Боец с перебитыми ногами лежал и стонал, тут вообще шумно, наверху пальба стоит, внизу раненые стонут. Кстати, немцы все поголовно мертвые, я это сразу отметил про себя, наверное, наши добили, чтобы не обращать на них внимания, попросту не оставляли никого за спиной. Вон, у некоторых все спины в дырках, наверняка добивали уже мертвых, да и хрен бы с ними. Вот уж кого жалеть не стану. Раненый лежал на плащ-палатке, я накрутил узлы на руки и приготовился поднимать. Санитар поднимал у головы, я в ногах. Подняли. Сразу стало ясно, что поднять-то я смог, но тащить не смогу, все же физиологию не отменить, слабоват я. Но ситуацию исправили сами раненые бойцы. Один подошел ко мне, парень был ранен в руку, правый рукав висит пустым, поэтому он помогал мне левой. Еще один из бойцов помог санитару, хотя тот был крепким парнем, странно, что в санитарах ходит, хотя кому как не такому здоровому это делать? Видел я уже, как девчули раненых таскают, бедолаги. И как у них получается-то? Раненый боец немногим от трупа отличается, обмякает, стонет или, наоборот, весь извивается, как уж, а тебе его тащить и, как правило, лежа. Иди попробуй, не каждый мужик сможет, а девчонки таскают. Жесть.

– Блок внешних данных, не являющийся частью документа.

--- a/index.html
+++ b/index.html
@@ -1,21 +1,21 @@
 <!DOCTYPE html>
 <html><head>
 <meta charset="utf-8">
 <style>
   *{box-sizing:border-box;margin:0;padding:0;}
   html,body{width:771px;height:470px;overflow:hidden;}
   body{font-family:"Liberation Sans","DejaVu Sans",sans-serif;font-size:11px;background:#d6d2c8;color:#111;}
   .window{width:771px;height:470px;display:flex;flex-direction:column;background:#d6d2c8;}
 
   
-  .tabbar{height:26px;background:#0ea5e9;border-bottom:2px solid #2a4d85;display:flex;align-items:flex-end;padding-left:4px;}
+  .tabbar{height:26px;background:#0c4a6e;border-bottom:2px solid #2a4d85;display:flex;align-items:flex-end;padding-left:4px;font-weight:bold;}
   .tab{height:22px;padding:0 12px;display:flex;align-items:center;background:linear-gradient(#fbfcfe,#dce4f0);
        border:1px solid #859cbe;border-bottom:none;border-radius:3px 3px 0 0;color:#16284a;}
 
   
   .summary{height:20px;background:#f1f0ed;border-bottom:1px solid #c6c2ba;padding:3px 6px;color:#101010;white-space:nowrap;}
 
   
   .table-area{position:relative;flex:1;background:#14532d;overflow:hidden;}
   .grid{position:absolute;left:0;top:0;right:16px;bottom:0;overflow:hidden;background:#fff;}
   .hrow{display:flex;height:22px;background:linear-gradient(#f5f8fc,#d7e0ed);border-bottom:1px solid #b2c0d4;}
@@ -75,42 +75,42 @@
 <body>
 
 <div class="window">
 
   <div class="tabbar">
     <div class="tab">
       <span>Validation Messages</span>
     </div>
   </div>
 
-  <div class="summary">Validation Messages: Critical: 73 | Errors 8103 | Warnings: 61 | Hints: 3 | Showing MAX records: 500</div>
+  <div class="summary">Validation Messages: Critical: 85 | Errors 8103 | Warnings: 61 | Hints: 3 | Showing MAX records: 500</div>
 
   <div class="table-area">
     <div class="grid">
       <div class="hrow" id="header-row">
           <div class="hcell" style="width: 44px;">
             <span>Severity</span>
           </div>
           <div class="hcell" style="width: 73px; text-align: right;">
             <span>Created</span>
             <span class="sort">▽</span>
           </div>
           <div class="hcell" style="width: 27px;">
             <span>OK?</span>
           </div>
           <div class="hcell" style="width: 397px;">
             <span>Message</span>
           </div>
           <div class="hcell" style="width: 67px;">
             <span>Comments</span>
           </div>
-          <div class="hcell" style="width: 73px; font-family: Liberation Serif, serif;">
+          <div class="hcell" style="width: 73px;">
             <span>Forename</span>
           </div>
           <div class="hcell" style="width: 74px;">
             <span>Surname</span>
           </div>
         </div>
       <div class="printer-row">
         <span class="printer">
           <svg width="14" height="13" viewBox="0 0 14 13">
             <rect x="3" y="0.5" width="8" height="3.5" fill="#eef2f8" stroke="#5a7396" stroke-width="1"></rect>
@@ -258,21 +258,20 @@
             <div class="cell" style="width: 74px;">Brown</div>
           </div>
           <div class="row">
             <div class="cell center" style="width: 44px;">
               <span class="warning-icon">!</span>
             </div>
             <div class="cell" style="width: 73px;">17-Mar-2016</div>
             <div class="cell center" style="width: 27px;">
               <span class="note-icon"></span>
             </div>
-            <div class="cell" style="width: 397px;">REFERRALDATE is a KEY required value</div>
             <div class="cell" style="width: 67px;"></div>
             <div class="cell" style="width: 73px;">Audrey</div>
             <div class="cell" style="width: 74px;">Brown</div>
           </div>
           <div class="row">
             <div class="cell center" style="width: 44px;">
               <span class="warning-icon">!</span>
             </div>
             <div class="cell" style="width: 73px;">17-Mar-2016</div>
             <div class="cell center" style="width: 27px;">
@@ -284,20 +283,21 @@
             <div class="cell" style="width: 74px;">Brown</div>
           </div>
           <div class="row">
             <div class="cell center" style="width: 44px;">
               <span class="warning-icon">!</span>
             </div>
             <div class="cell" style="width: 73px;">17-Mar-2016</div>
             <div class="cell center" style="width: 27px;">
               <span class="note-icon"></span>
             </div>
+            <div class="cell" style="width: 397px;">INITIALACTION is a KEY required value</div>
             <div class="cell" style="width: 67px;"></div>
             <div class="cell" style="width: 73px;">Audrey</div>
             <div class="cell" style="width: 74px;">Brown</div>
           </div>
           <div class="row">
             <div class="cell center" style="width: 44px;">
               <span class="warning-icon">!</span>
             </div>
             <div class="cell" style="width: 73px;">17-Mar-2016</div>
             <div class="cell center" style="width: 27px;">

Все вместе мы все же вытащили лежачего из подвала и медленно поперли его по ходу сообщения. Развернуться здесь было трудно, мы с моим помощником постоянно наступали друг другу на ноги, а санитар своего добровольца вообще прогнал. Тесно тут. Стрельба возле здания банка была редкой, лишь одиночные выстрелы рассекали темноту трассерами. Мы выползли из траншеи, и санитар указал направление.

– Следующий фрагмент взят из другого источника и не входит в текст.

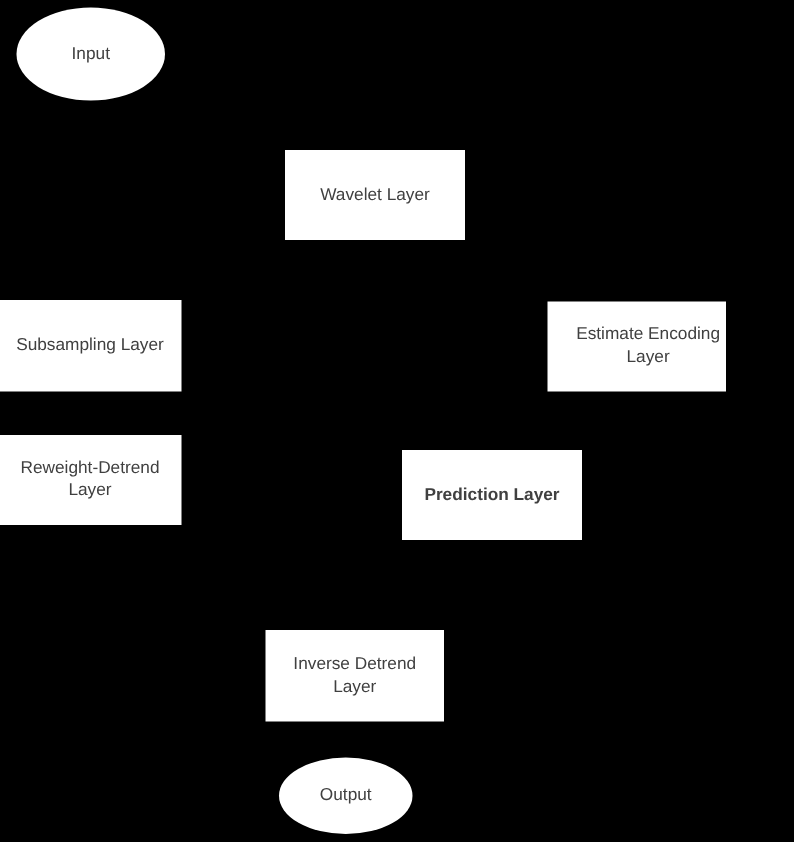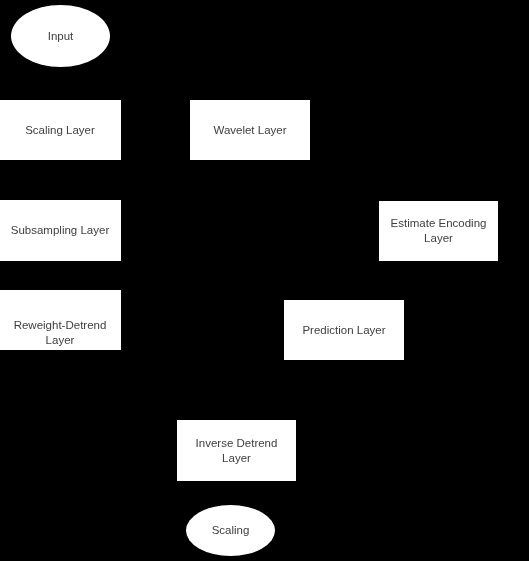--- a/index.html
+++ b/index.html
@@ -39,41 +39,38 @@
   .node .node-label {
     display: block;
     white-space: pre-line;
   }
 
   
   #node-scaling-layer            { left: -1px;  top: 100px; width: 122px; height: 60px; }
   #node-wavelet-layer            { left: 190px; top: 100px; width: 120px; height: 60px; }
   #node-subsampling-layer        { left: -1px;  top: 200px; width: 122px; height: 61px; }
   #node-set-encoding-layer       { left: 190px; top: 200px; width: 120px; height: 61px; }
-  #node-estimate-encoding-layer  { left: 379px; top: 201px; width: 119px; height: 60px; }
-  #node-reweight-detrend-layer   { left: -1px;  top: 290px; width: 122px; height: 60px; align-items: flex-end; }
-  #node-prediction-layer         { left: 284px; top: 300px; width: 120px; height: 60px; }
+  #node-estimate-encoding-layer  { left: 365px; top: 201px; width: 119px; height: 60px; justify-content: flex-end; }
+  #node-reweight-detrend-layer   { left: -1px;  top: 290px; width: 122px; height: 60px; }
+  #node-prediction-layer         { left: 268px; top: 300px; width: 120px; height: 60px; font-weight: bold; }
   #node-inverse-detrend-layer    { left: 177px; top: 420px; width: 119px; height: 61px; }
 
   
   #node-input  { left: 11px;  top: 5px;   width: 99px; height: 62px; }
   #node-output { left: 186px; top: 505px; width: 89px; height: 51px; }
 </style>
 </head>
 <body>
 
 <div id="canvas">
 
   <div class="node terminal" id="node-input">
     <span class="node-label">Input</span>
   </div>
 
-  <div class="node" id="node-scaling-layer">
-    <span class="node-label">Scaling Layer</span>
-  </div>
 
   <div class="node" id="node-subsampling-layer">
     <span class="node-label">Subsampling Layer</span>
   </div>
 
   <div class="node" id="node-wavelet-layer">
     <span class="node-label">Wavelet Layer</span>
   </div>
 
 
@@ -90,16 +87,16 @@
   <div class="node" id="node-prediction-layer">
     <span class="node-label">Prediction Layer</span>
   </div>
 
   <div class="node" id="node-inverse-detrend-layer">
     <span class="node-label">Inverse Detrend
 Layer</span>
   </div>
 
   <div class="node terminal" id="node-output">
-    <span class="node-label">Scaling</span>
+    <span class="node-label">Output</span>
   </div>
 
 </div>
 
 </body></html>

–Туда давай! Бойцы, ходячие, двигайте к берегу, там встретят. Во весь рост не вставать, из соседнего дома могут стрельнуть.
Точно, там ведь тоже немцы! Хотя слышу отчетливо шум боя, наверняка там или отвлекают, или всерьез полезли на штурм. А там ведь дом как бы не больше этого, где и солдат-то наши столько взяли?

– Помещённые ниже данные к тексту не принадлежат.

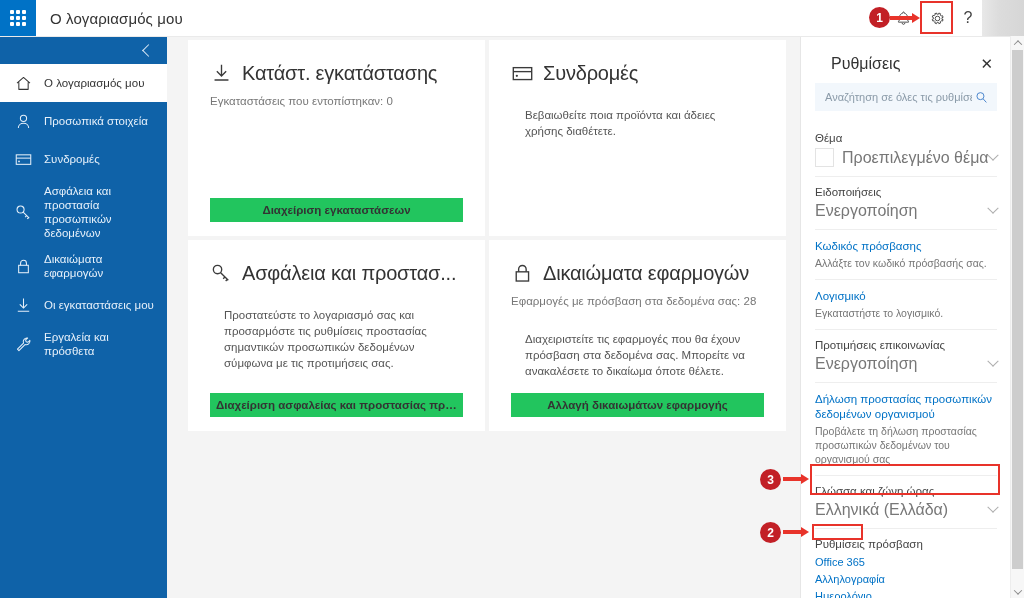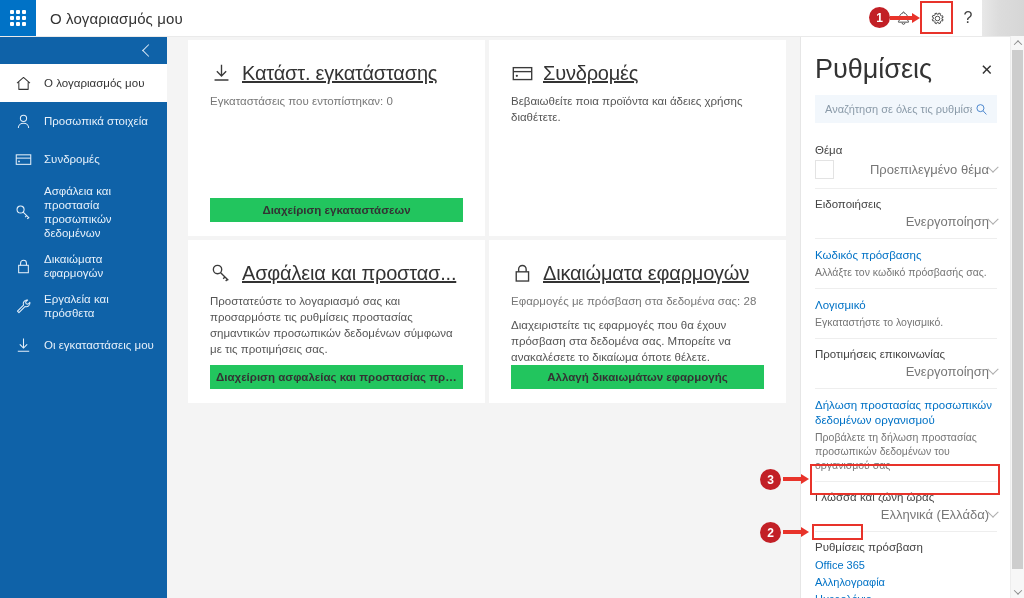--- a/index.html
+++ b/index.html
@@ -213,40 +213,39 @@
     box-sizing: border-box;
     padding: 22px 22px 14px 22px;
     display: flex;
     flex-direction: column;
   }
   .card-head {
     display: flex;
     align-items: center;
     gap: 9px;
     margin-bottom: 8px;
-    text-decoration: underline;
   }
   .card-title {
     font-size: 20px;
     color: #333;
     font-weight: normal;
     white-space: nowrap;
     letter-spacing: -0.2px;
   }
   .card-sub {
     font-size: 11.5px;
     color: #777;
     line-height: 16px;
     margin: 0 0 8px 0;
   }
   .card-desc {
     font-size: 11.5px;
     color: #555;
     line-height: 16px;
-    margin: 0;
+    margin: 14px;
   }
   .card-btn {
     margin-top: auto;
     background: #22c55e;
     border: none;
     height: 24px;
     font-size: 11.5px;
     font-weight: bold;
     color: #333;
     font-family: "Liberation Sans", sans-serif;
@@ -271,23 +270,24 @@
     overflow: hidden;
     z-index: 12;
   }
   .panel-head {
     display: flex;
     align-items: center;
     justify-content: space-between;
     padding: 18px 0 10px 0;
   }
   .panel-title {
-    font-size: 27px;
+    font-size: 16px;
     color: #333;
     font-weight: normal;
+    margin-left: 16px;
   }
   .panel-close {
     font-size: 15px;
     color: #333;
     cursor: pointer;
     line-height: 1;
     padding: 2px 4px;
   }
   .panel-search {
     display: flex;
@@ -316,24 +316,23 @@
     font-size: 11.5px;
     color: #444;
     margin-bottom: 4px;
   }
   .sec-row {
     display: flex;
     align-items: center;
     cursor: pointer;
   }
   .sec-value {
-    font-size: 13px;
+    font-size: 16px;
     color: #777;
     flex: 1;
-    text-align: right;
   }
   .theme-swatch {
     width: 17px; height: 17px;
     background: #ffffff;
     border: 1px solid #e3e3e3;
     margin-right: 8px;
   }
   .chev-down {
     width: 7px; height: 7px;
     border-right: 1.4px solid #aeaeae;
@@ -498,33 +497,33 @@
           <rect x="5.4" y="9.6" width="11.2" height="8.6" fill="none" stroke="#e6f0fa" stroke-width="1.2"></rect>
           <path d="M7.6 9.6V7.2a3.4 3.4 0 0 1 6.8 0v2.4" fill="none" stroke="#e6f0fa" stroke-width="1.2"></path>
         </svg>
       </span>
       <span class="nav-label">Δικαιώματα εφαρμογών</span>
     </div>
 
     <div class="nav-item">
       <span class="nav-icon">
         <svg width="19" height="19" viewBox="0 0 22 22">
-          <path d="M15.8 3.6a4.3 4.3 0 0 0-4.8 5.8L4 16.4l1.7 1.7 7-7a4.3 4.3 0 0 0 5.7-4.9l-2.2 2.2-2.2-.6-.6-2.2z" fill="none" stroke="#e6f0fa" stroke-width="1.2" stroke-linejoin="round"></path>
+          <path d="M11 3.6v9.8M7.1 10l3.9 3.9 3.9-3.9M5 17.6h12" fill="none" stroke="#e6f0fa" stroke-width="1.2" stroke-linecap="square"></path>
         </svg>
       </span>
-      <span class="nav-label">Εργαλεία και πρόσθετα</span>
+      <span class="nav-label">Οι εγκαταστάσεις μου</span>
     </div>
 
     <div class="nav-item">
       <span class="nav-icon">
         <svg width="19" height="19" viewBox="0 0 22 22">
-          <path d="M11 3.6v9.8M7.1 10l3.9 3.9 3.9-3.9M5 17.6h12" fill="none" stroke="#e6f0fa" stroke-width="1.2" stroke-linecap="square"></path>
+          <path d="M15.8 3.6a4.3 4.3 0 0 0-4.8 5.8L4 16.4l1.7 1.7 7-7a4.3 4.3 0 0 0 5.7-4.9l-2.2 2.2-2.2-.6-.6-2.2z" fill="none" stroke="#e6f0fa" stroke-width="1.2" stroke-linejoin="round"></path>
         </svg>
       </span>
-      <span class="nav-label">Οι εγκαταστάσεις μου</span>
+      <span class="nav-label">Εργαλεία και πρόσθετα</span>
     </div>
   </div>
 
   <div class="content">
     <div class="card-grid">
 
       <div class="card">
         <div class="card-head">
           <svg width="23" height="23" viewBox="0 0 22 22">
             <path d="M11 3.2v10M7 9.4l4 4 4-4M5 17.2h12" fill="none" stroke="#3b3b3b" stroke-width="1.3" stroke-linecap="square"></path>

Помощник у меня остался, он сжимал зубы, от чего я явственно слышал скрежет, больно ему, а посмотри, как старается! Вот же люди, а…
Метрах в двухстах от банка нас и правда встретили. Меня сразу попросили пройти за каким-то сержантом, который молча указал направление. Ясно, в штаб поведут. Не успев переброситься и парой слов, началось нездоровое действие. Со стороны банка раздалась очередь, за ней еще одна, и еще. Грохнула граната, приглушенно так, тихо, внутри взорвали, понятно. Я разглядывал здание и вспышки автоматных очередей как-то зачарованно, не сразу понял, что рядом все лежат. Тот сержант, за которым я должен был идти, лежал раскинув руки в стороны, медик на животе, и непонятно, жив или нет. Кто-то из раненых стонет, но не встает, даже не говорит ничего. Я как мудак стоял и смотрел, не в силах даже подумать, просто отключилась голова и все.